To explore how to control the estrogen level in vivo by regulating the activity of the estrogen receptor in the development of breast cancer drugs, multiple-featured evaluation methods were first applied to screen the molecular descriptors of compounds according to the information of antagonist ERα provided in this study. Combining the methods of Extreme Gradient Boost (XGBoost), Light Gradient Boosting Machine (LightGBM) and Random Forest (RF), a stacking-integrated regression model for quantitatively predicting the ERα (estrogen receptors alpha) activity of breast cancer candidate drug was constructed, which considered the compounds acting on the target and their biological activity data, a series of molecular structure descriptors as the independent variables, and the biological activity values as the dependent variables.
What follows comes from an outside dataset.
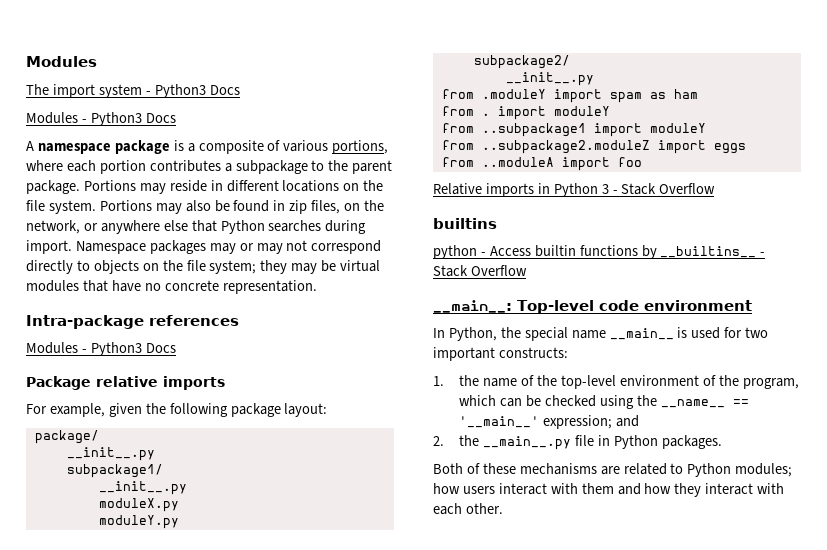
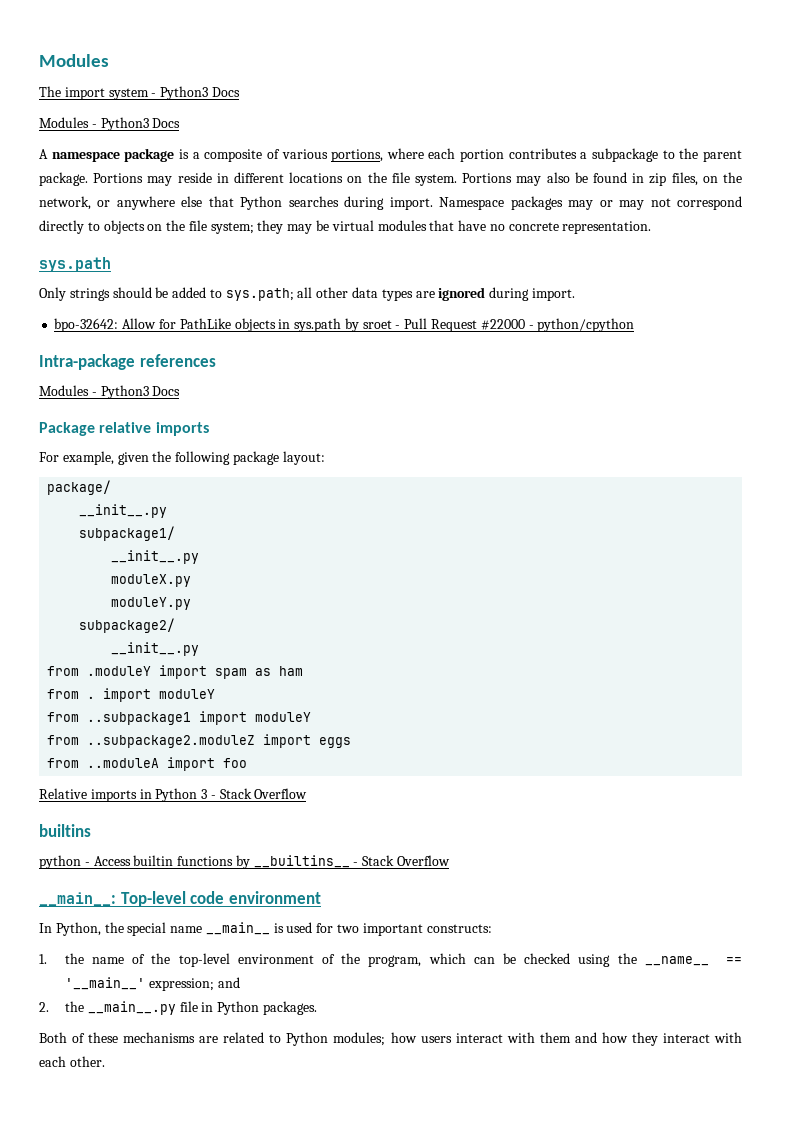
  Namespace packages may or may not correspond directly to objects on the file system; they may be virtual modules that have no concrete representation.
+ sys.path
+ Only strings should be added to sys.path; all other data types are ignored during import.
+ bpo-32642: Allow for PathLike objects in sys.path by sroet - Pull Request #22000 - python/cpython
Then, three classification methods of XGBoost, LightGBM, and Gradient Boosting Decision Tree (GBDT) were selected and the voting strategy was applied to build five ADMET (Absorption, Distribution, Metabolism, Excretion, and Toxicity) classification prediction models. Finally, two schemes based on genetic algorithm (GA) were used to optimize the model and provide predictions for optimizing the biological activity and ADMET properties of ERα antagonists simultaneously. Results showed that the model prediction has strong practical significance, which can guide the structural optimization of existing active compounds and improve the activity of anti-breast cancer candidate drugs.

Keywords: Anti-breast Cancer; LightGBM; Stacking; XGBoost; estrogen receptors alpha.